### Exercise prompt
Take the records below from their first line through the line holding "width: 162px ->", and set each of those lines down exactly, without pictures.

### Data under study
════════════════════

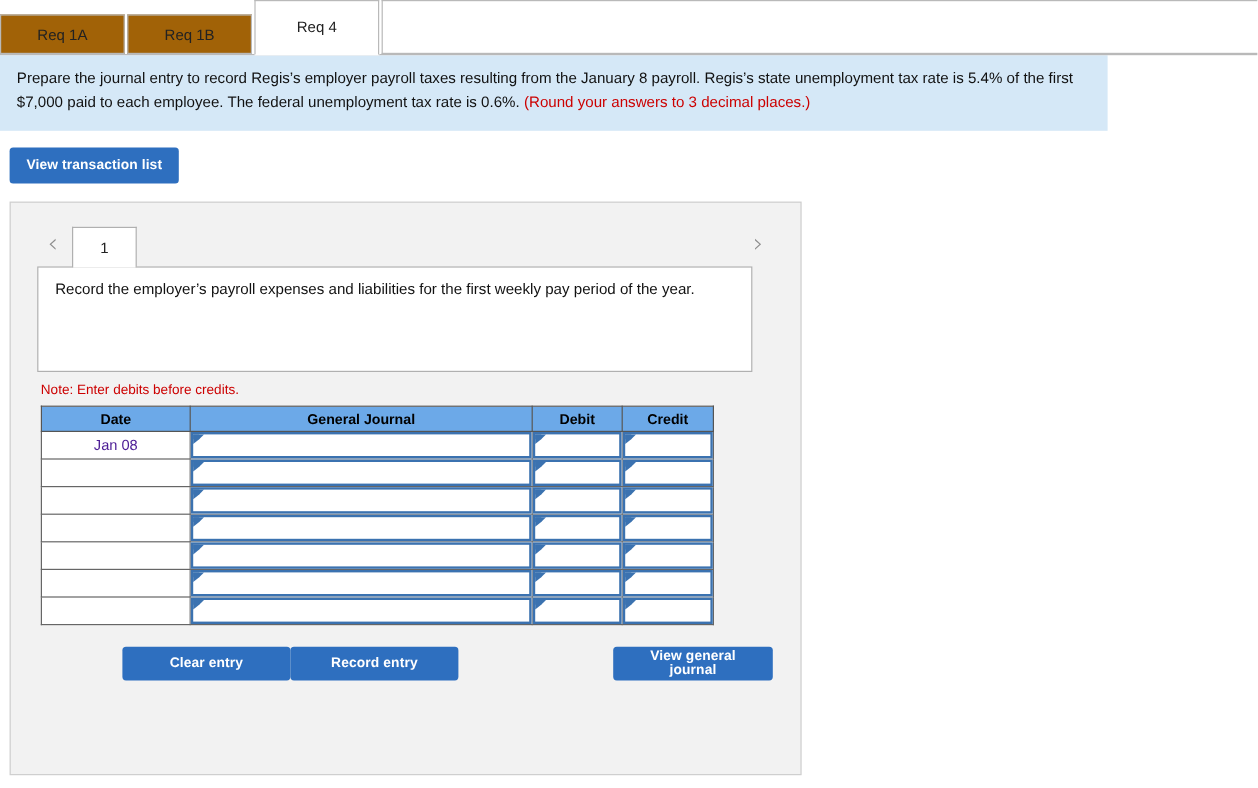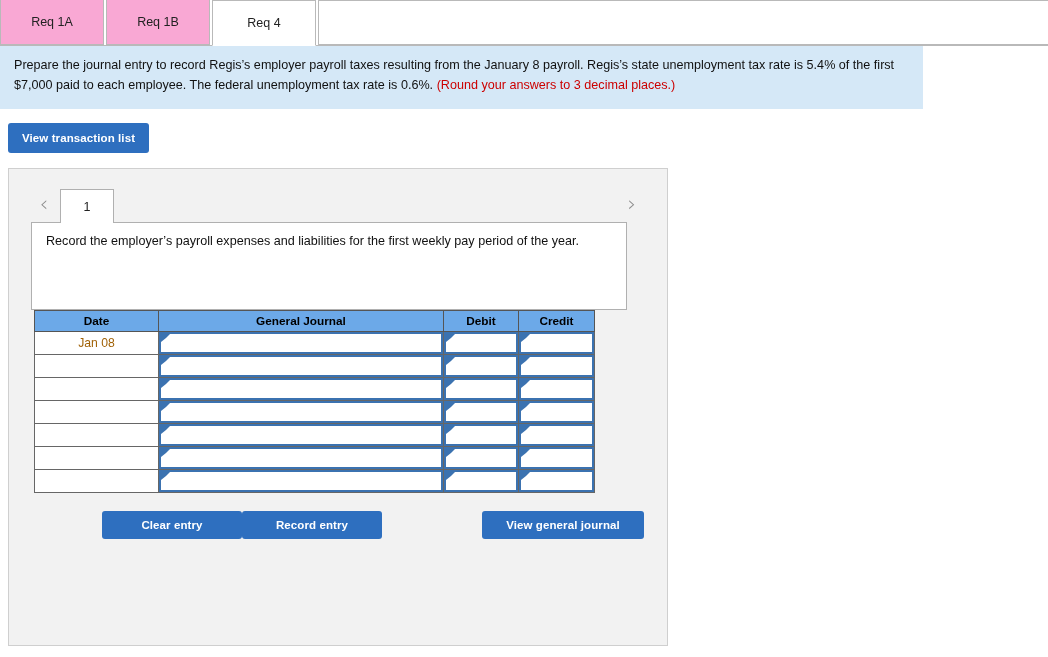"Req 1A" .tab { background: #f9a8d4 -> #a16207; height: 46px -> 33px }
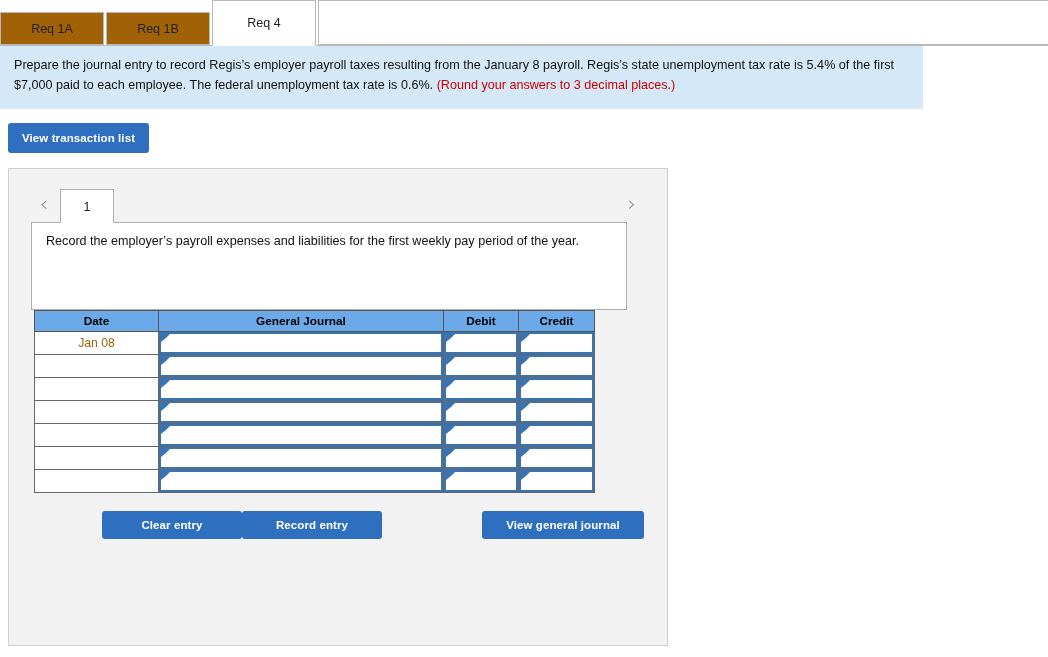"Note: Enter debits before credits." div.note { html: none -> <div>Note: Enter debits before credits.</div> }
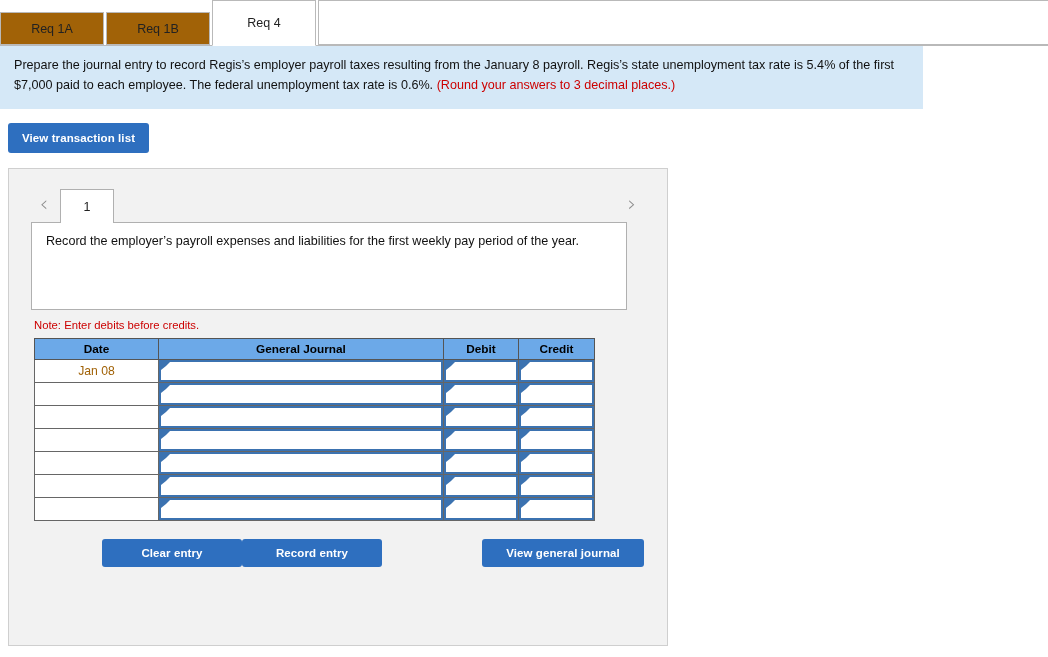"Jan 08" td.date-cell { color: #a16207 -> #4c1d95 }
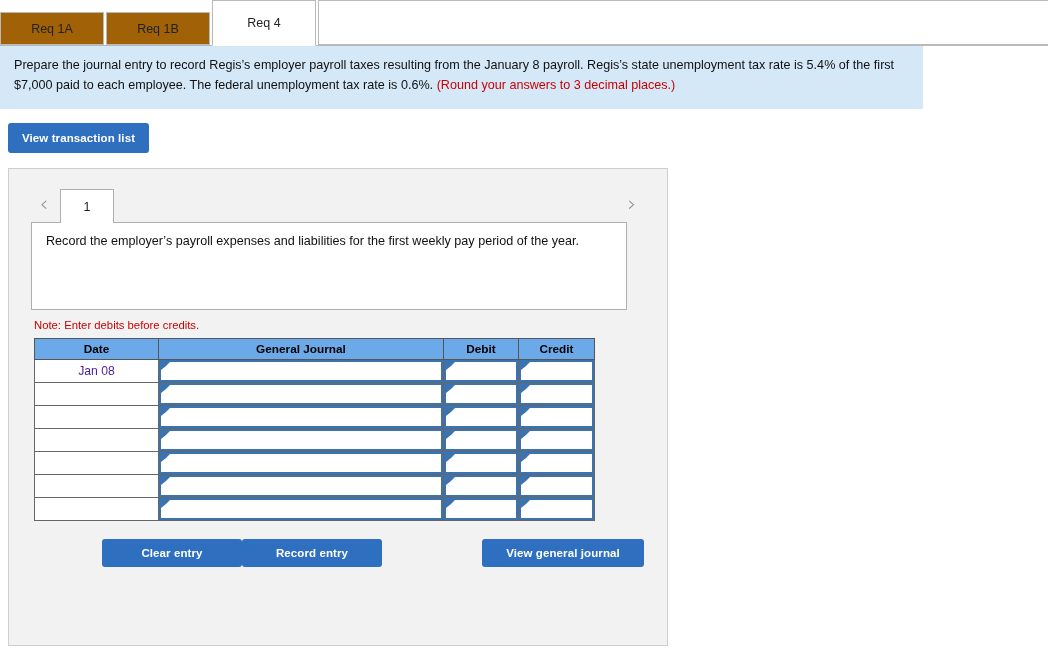"View general journal" .btn-gj { width: 162px -> 133px }
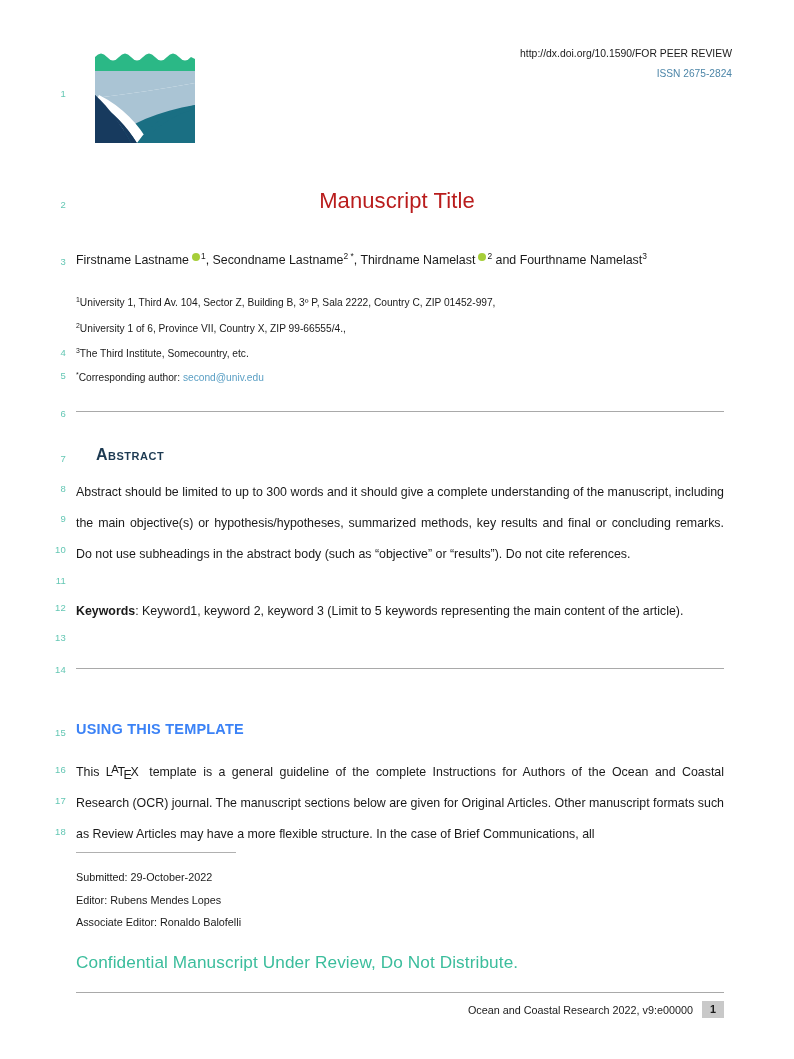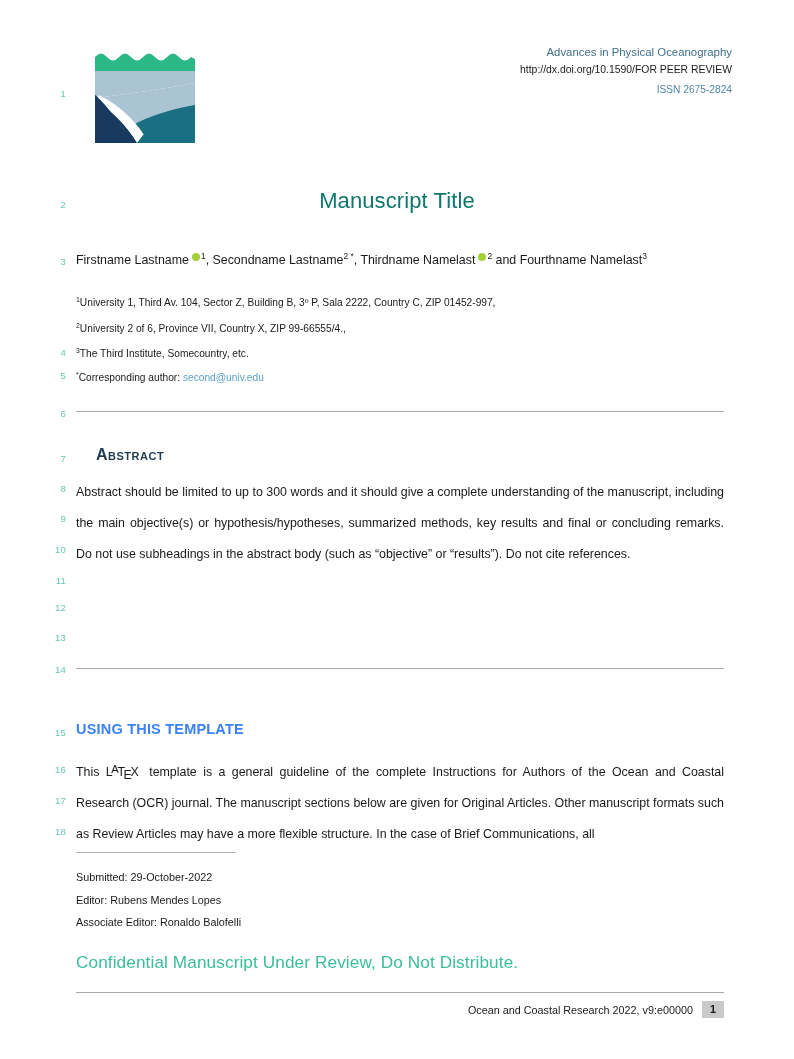"Advances in Physical Oceanography" div.hdr-sub { html: <div>Advances in Physical Oceanography</div> -> none }
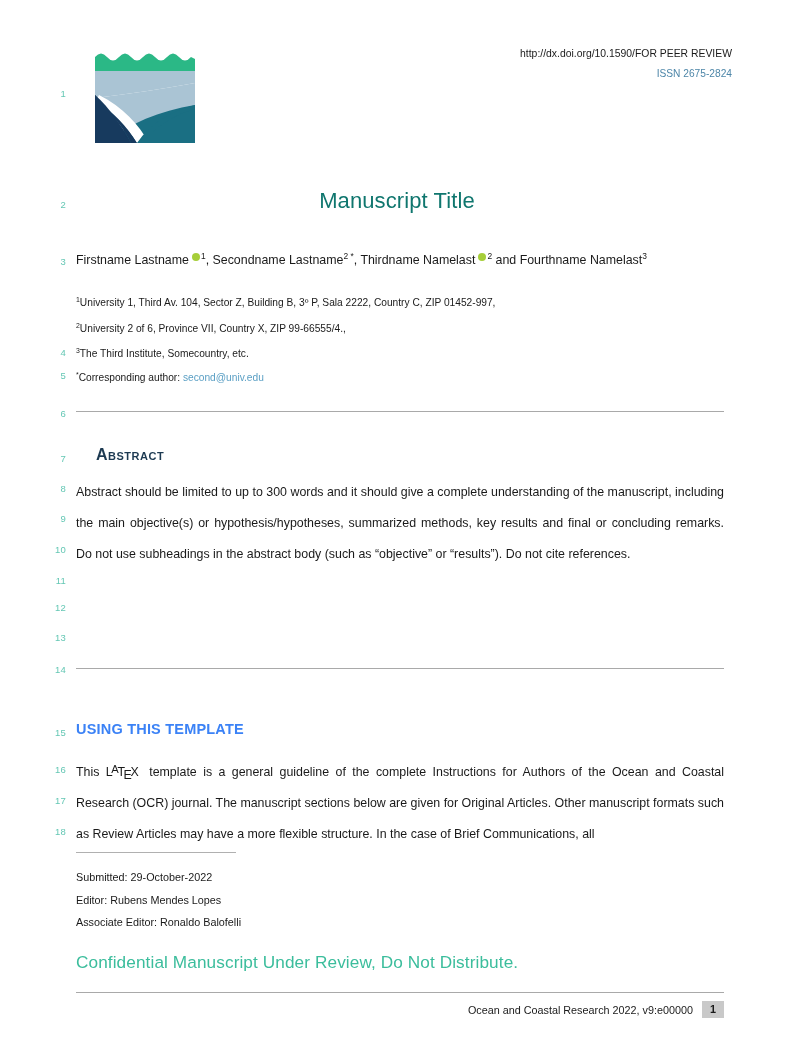"Manuscript Title" .doc-title { color: #0f766e -> #b91c1c }
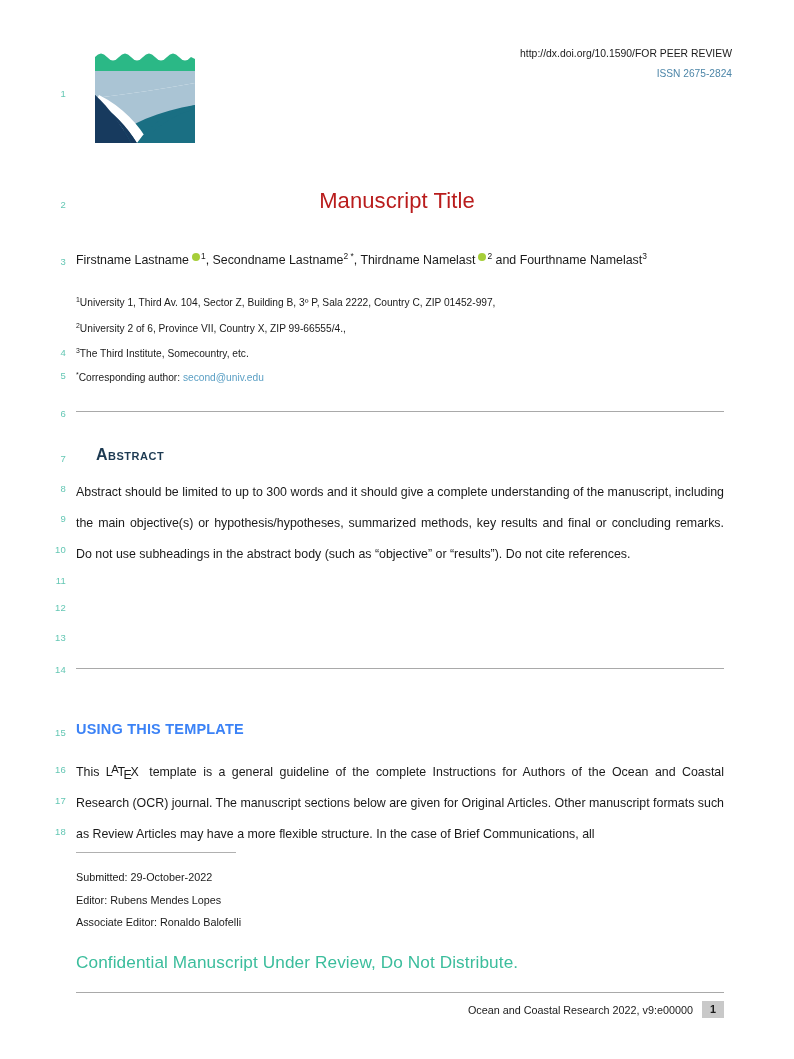"University 2 of 6, Province" span { text: 2 -> 1 }
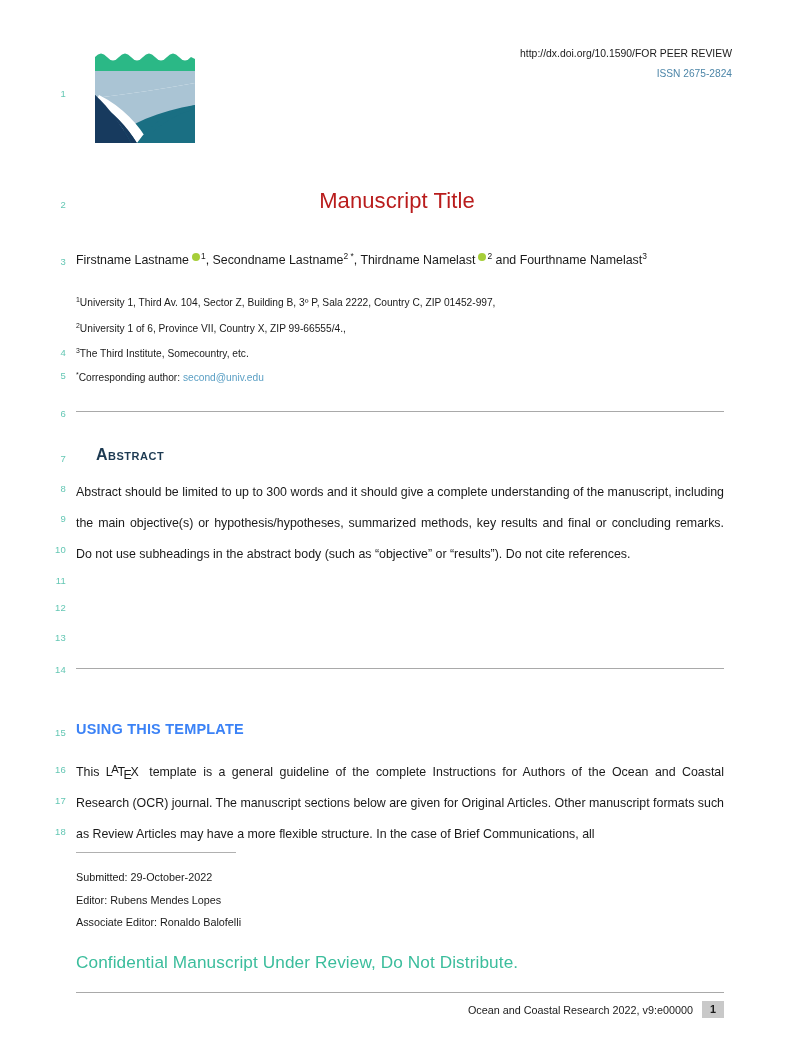"Keywords: Keyword1, keyword 2, keyword" div.para { html: none -> <div><b>Keywords</b><span>: Keyword1, keyword 2, keyword 3 (Limit to 5 keywords representing the main content of the article).</span></div> }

════════════════════

### Completed task
"Req 1A" .tab { background: #f9a8d4 -> #a16207; height: 46px -> 33px }
"Note: Enter debits before credits." div.note { html: none -> <div>Note: Enter debits before credits.</div> }
"Jan 08" td.date-cell { color: #a16207 -> #4c1d95 }
"View general journal" .btn-gj { width: 162px -> 133px }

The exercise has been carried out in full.